オリンパスメディカルシステムズ 株式会社
開発企画本部 医療技術開発部
部長 鈴木 明 氏


 今回の本コーナーは、カメラでお馴染みのオリンパス株式会社(以下、敬称等略)を訪問しました。オリンパスは世界的なカメラメーカーであると同時に、内視鏡のシェア世界一という世界有数の医療機器メーカーでもあります。体内の「見える化」を一早く実現し、医療の世界を変えたオリンパスの内視鏡。今この瞬間も世界中の医療現場で使われています。今回は、内視鏡の開発に携わっておられるオリンパスメディカルシステムズの鈴木 明部長にお話を伺いました。

内視鏡の歴史は大変古いものだそうですね


図1 
腹部領域における
CTスライス像の例

身体の内部を見たいという欲求は古代からありましたが、現代の内視鏡の祖先という観点からすると19世紀にその歴史は始まったと考えて良いでしょう。1805年にはBozziniがLichtleiterという管を通して直接尿道や直腸などの体内を初めて観察したとされています。胃を観察するためにも同様のものが使われたのですが非常に硬く、一般人にはとても飲み込めないので、大道芸の呑刀師に飲んでもらって実験したそうです。

現在の内視鏡の前身は「胃カメラ」です。一般人にも飲み込めるように、管部分が柔らかいゴム素材で作られた、太さ約12mm(人の咽喉の広さは約14mm)の胃カメラが1950年に完成しました。この胃カメラを開発したのがオリンパスで、オリンパスの内視鏡の歴史はここに始まります。

1960年代に光ファイバーが発明され、ファイバースコープの時代に入ります。胃カメラを第一世代とすると、ファイバースコープからがいわゆる「内視鏡」で、第二世代です。束ねた光ファイバーで光が伝達され像がリアルタイムで見えるようになったことで、内視鏡は爆発的に普及し始めます。ただ、このときは接眼部を覗いている医師しか画像を見ることができませんでした。



内視鏡先端部と鉗子。鉗子は様々な形状のものがあり、内視鏡のチャンネルを通して体内に導入される。
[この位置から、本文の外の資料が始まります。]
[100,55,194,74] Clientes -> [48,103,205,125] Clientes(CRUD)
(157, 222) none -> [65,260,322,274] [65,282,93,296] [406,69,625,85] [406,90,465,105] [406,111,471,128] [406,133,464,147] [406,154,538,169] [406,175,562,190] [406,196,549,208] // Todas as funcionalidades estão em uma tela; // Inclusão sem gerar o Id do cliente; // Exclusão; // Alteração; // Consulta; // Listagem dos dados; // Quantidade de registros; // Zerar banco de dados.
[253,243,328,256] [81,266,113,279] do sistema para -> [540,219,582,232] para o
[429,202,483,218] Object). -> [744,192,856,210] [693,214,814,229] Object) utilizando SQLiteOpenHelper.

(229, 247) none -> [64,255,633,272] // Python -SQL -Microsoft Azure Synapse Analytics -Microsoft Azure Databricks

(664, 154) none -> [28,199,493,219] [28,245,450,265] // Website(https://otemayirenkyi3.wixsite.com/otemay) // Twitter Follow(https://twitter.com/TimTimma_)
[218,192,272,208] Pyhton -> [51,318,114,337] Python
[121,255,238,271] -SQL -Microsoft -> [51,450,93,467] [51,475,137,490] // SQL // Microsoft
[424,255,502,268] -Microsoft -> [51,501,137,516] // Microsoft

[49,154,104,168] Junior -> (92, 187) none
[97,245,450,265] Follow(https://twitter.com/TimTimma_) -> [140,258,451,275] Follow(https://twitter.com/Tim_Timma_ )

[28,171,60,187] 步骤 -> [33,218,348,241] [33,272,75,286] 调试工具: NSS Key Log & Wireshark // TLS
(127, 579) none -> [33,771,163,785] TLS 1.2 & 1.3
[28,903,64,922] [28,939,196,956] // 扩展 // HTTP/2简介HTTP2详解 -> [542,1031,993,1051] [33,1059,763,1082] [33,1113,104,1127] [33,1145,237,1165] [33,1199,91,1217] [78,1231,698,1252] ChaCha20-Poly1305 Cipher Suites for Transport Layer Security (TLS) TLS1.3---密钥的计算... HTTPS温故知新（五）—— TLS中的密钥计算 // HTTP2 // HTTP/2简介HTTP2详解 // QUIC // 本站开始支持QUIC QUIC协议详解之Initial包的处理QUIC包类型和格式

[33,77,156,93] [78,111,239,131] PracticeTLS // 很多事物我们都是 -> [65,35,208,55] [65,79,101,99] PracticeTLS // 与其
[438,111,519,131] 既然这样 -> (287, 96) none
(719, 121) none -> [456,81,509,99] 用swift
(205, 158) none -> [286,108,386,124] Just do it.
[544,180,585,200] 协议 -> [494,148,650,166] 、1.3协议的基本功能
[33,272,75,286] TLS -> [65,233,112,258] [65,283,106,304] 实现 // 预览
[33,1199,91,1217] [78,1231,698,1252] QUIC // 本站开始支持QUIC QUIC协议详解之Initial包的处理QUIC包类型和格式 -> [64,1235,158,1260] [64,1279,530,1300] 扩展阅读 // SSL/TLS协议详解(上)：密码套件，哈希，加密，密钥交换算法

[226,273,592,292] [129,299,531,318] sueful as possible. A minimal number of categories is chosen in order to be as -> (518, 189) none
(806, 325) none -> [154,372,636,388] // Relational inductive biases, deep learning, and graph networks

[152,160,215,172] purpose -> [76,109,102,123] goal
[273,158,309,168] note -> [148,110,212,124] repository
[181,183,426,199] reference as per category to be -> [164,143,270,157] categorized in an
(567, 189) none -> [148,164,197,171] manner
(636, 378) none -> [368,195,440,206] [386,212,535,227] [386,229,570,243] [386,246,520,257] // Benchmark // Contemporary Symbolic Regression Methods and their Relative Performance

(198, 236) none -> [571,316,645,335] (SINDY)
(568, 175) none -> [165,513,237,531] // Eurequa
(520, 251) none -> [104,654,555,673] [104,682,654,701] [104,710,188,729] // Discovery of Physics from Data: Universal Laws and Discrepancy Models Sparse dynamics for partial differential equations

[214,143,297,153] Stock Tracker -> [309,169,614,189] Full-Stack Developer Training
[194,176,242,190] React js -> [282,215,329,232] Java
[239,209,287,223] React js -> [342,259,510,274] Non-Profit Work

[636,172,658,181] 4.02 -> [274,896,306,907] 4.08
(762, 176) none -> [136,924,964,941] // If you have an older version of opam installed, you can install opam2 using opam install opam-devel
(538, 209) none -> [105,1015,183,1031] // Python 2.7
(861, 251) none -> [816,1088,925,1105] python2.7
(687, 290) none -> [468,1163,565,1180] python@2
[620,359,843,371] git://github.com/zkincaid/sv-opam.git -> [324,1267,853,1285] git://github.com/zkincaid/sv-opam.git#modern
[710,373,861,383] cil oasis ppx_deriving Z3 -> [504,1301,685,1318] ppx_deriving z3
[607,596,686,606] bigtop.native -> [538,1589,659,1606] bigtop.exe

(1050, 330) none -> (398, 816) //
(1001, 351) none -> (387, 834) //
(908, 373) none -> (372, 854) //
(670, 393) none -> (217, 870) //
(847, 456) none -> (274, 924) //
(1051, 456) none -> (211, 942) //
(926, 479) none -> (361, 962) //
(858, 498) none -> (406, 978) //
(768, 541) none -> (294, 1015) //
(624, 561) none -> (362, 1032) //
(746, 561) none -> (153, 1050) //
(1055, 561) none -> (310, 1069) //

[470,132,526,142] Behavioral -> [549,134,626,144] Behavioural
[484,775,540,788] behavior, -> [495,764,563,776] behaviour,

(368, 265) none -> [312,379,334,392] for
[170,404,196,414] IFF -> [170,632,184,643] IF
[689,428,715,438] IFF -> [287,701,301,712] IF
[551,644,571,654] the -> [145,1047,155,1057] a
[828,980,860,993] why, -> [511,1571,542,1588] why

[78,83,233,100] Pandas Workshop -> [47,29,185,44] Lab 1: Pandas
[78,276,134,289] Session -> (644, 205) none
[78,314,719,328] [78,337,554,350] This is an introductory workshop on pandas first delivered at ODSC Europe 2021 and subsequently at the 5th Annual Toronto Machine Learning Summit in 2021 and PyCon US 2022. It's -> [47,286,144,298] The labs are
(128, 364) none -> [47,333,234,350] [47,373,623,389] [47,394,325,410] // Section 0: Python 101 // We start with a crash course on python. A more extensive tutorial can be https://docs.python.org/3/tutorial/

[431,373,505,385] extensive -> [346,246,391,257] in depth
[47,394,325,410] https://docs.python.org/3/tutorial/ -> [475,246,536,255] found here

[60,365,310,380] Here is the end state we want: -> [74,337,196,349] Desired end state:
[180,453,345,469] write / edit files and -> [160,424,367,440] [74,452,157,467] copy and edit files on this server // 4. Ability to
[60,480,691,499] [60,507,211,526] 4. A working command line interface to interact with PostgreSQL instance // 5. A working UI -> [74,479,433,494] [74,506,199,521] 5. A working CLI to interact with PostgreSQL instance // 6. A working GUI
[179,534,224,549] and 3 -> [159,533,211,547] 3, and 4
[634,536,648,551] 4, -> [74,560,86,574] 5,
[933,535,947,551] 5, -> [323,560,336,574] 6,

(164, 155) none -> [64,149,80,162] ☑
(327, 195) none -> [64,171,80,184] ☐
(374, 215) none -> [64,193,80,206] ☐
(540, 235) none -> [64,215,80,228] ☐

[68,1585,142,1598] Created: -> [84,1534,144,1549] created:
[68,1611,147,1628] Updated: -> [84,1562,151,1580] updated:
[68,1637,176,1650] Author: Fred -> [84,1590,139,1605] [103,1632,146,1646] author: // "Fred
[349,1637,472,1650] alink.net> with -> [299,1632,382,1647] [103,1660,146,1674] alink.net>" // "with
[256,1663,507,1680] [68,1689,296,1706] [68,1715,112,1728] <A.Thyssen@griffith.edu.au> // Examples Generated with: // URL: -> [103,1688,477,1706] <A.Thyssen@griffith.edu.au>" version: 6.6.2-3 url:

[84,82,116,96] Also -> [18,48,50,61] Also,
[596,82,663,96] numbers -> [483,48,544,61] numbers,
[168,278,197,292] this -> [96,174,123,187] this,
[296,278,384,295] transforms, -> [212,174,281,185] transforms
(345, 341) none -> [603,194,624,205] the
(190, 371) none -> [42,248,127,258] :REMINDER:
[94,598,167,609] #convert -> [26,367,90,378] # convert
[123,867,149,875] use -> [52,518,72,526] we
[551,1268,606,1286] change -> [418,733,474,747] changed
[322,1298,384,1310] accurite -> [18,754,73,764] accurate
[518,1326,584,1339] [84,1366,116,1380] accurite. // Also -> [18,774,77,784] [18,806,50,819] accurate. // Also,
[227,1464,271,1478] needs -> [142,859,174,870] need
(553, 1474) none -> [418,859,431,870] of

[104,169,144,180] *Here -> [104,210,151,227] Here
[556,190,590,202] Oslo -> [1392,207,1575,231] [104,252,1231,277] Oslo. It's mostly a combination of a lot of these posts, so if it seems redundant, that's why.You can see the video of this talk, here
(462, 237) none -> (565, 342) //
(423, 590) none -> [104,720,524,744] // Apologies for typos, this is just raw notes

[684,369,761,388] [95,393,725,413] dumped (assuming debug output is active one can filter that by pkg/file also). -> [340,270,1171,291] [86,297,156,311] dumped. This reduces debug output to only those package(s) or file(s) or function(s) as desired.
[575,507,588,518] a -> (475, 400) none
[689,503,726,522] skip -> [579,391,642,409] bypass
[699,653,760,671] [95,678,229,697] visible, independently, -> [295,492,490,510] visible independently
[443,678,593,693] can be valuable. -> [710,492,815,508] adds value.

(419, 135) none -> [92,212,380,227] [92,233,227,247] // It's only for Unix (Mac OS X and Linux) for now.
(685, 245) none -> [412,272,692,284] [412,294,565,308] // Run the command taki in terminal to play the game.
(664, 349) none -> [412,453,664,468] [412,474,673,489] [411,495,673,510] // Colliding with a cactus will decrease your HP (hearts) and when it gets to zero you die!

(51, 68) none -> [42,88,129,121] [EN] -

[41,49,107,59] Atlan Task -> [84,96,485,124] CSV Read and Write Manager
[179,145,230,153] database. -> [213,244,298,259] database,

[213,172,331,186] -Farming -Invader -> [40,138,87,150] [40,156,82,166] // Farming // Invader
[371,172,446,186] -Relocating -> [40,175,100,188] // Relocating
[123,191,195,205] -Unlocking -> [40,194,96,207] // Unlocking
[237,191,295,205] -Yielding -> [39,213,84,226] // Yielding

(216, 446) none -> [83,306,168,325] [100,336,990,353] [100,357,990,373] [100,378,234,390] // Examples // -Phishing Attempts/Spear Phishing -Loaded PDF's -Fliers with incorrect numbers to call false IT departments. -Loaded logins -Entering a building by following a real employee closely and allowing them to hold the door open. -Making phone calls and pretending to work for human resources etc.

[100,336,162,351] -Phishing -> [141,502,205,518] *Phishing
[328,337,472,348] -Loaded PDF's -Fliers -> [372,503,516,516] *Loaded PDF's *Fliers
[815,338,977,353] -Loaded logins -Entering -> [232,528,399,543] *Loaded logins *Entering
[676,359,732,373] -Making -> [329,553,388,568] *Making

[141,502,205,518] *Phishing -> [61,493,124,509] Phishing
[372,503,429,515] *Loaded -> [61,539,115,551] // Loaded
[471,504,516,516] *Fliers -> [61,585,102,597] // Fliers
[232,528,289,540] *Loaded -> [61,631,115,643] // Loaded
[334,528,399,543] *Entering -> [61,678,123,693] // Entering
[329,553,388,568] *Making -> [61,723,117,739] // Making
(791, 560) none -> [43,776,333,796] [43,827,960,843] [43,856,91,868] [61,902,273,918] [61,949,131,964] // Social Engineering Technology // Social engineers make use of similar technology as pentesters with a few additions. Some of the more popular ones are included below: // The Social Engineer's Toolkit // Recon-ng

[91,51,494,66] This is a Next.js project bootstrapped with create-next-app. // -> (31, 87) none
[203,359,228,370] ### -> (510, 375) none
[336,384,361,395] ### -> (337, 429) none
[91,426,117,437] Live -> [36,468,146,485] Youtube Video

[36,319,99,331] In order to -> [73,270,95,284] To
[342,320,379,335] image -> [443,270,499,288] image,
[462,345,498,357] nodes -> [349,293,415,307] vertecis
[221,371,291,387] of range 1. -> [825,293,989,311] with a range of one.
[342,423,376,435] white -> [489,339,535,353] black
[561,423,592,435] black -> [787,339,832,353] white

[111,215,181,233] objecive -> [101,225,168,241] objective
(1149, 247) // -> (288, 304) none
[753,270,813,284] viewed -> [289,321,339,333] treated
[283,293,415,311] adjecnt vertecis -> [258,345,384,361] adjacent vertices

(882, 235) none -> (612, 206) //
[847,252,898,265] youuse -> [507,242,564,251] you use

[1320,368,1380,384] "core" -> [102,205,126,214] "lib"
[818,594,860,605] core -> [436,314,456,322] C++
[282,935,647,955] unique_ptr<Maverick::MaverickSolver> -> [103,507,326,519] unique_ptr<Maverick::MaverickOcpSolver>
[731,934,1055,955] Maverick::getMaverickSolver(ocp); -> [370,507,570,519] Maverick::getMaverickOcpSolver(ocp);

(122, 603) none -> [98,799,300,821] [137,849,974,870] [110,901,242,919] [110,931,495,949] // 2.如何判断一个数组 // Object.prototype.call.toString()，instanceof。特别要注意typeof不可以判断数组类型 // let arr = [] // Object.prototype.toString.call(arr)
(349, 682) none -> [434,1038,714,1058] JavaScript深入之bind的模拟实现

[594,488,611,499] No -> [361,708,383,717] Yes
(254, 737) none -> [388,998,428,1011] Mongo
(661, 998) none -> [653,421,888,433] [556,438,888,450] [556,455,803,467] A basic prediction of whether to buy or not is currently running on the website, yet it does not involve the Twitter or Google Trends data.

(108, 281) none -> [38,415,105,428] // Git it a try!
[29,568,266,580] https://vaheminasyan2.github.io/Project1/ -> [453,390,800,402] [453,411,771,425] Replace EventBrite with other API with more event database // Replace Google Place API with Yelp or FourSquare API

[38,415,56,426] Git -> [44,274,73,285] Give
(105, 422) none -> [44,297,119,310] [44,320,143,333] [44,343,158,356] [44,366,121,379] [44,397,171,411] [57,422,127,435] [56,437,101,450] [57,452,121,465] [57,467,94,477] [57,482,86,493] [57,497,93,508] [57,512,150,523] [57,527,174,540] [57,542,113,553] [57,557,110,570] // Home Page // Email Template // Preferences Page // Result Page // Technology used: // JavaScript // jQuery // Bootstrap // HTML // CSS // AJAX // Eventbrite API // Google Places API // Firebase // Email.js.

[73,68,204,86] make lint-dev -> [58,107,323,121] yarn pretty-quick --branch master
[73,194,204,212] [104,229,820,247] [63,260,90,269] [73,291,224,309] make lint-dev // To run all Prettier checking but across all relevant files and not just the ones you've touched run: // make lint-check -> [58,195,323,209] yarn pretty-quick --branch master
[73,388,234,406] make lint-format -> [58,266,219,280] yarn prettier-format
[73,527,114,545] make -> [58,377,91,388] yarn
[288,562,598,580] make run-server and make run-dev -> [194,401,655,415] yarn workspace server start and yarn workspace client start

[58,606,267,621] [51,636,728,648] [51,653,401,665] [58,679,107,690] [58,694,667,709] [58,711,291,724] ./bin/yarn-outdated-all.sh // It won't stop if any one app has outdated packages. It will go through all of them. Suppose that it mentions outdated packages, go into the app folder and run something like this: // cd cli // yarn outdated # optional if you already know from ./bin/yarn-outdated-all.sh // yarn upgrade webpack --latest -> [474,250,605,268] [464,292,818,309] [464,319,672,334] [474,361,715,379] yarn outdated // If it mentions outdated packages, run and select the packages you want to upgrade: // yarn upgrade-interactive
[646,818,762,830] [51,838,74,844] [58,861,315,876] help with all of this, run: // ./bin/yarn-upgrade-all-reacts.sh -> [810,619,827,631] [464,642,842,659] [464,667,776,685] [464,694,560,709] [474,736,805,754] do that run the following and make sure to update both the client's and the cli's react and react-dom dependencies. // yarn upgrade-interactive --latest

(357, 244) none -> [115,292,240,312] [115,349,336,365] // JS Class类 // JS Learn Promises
光ファイバーから約20年、1980年代には内視鏡の第3世代とも言われるビデオスコープができました。内視鏡の先端部に配置されたCCDチップにより体内を撮影します。先端にデジカメを入れているようなもので、今はハイビジョン画質の内視鏡もあります。モニターに映し出し、複数人がリアルタイムかつ同時に映像を見ることができるようになって、医療現場での有用性が飛躍的に高まりました。管の太さも細くなり、8ミリくらいの内視鏡が作れるようになりました。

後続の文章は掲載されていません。